日本共産党

2002年10月24日(木)「しんぶん赤旗」

民間人搭乗で混乱

えひめ丸事件

米海軍認める


 昨年二月、ハワイ沖で愛媛県立宇和島水産高校の実習船「えひめ丸」が米海軍の原子力潜水艦に衝突され沈没した事件で、遺族に対する米海軍の説明会が二十三日、東京都内の米軍施設でおこなわれました。米海軍側は「民間人がコントロール室にいたことが問題」とのべ、民間人の体験搭乗が事故の要因になったことを認めました。

 説明会は事故で亡くなった寺田祐介さん=当時(17)=、古谷利道さん=同(47)=の二遺族と、その委任を受けた「えひめ丸被害者弁護団」(豊田誠団長)が、原因究明と再発防止のために不可欠と要求していたもの。別の弁護団(畠山保雄団長)に委任していた遺族のうち一遺族と畠山弁護団長も出席しました。
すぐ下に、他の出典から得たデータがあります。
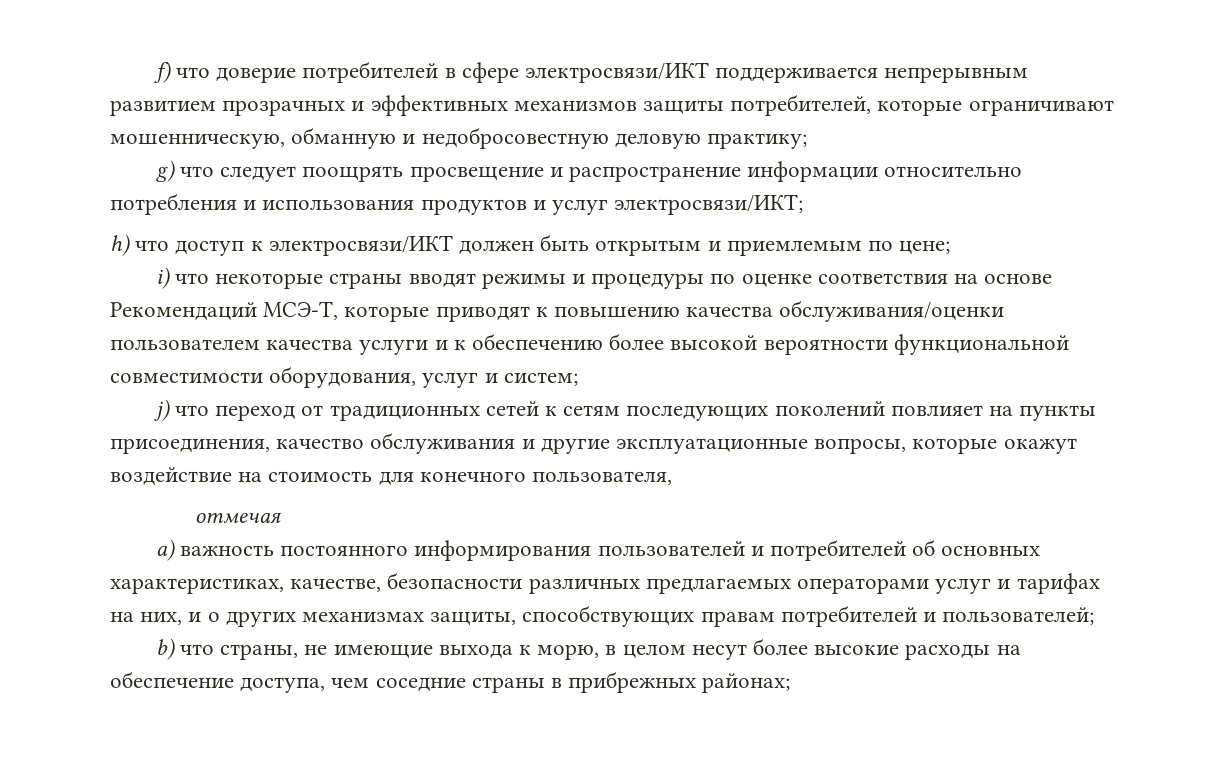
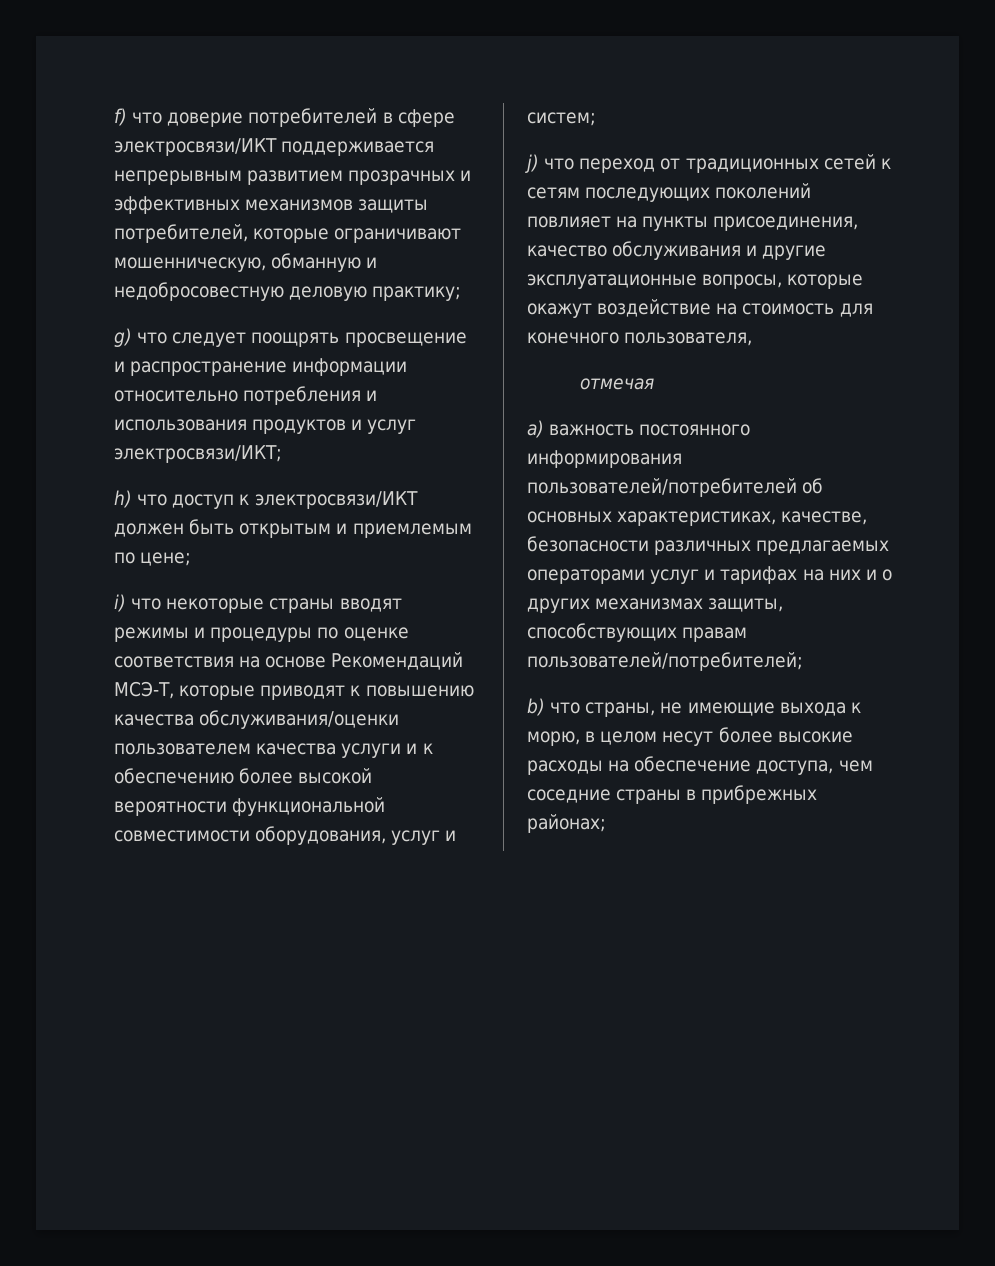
- a) важность постоянного информирования пользователей и потребителей об основных характеристиках, качестве, безопасности различных предлагаемых операторами услуг и тарифах на них, и о других механизмах защиты, способствующих правам потребителей и пользователей;
+ a) важность постоянного информирования пользователей/потребителей об основных характеристиках, качестве, безопасности различных предлагаемых операторами услуг и тарифах на них и о других механизмах защиты, способствующих правам пользователей/потребителей;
 弁護団によると、説明会では遺族の質問に在日米海軍のチャプリン司令官が回答しました。

 そのなかでチャプリン司令官は、潜水艦のワドル艦長(当時)がソナーの分析や潜望鏡での確認などで規則に反し、定められた手順を踏まず、不十分な時間しかとらなかったことを事故原因として説明。同時に、多数の民間人がコントロール室に集中し「混乱させた」ことを認めました。しかし、事故後も体験搭乗が三十一回行われたことを明らかにしました。米海軍側は新たに作成した事故防止のマニュアルを遺族に手渡しました。

 説明会後に弁護団とともに記者会見した寺田祐介さんの母、真澄さんは「これまでの枠内での回答がほとんどで、釈然としないものが残った。しかし、コントロール室に民間人が集中していたことを要因としたのは一歩前進だと思う」。古谷さんの遺族は弁護団を通じて「まだ全容解明には不十分。ワドル前艦長の個人責任だけでなく、米海軍全体の責任をもっと重視すべきではないか」とコメントしました。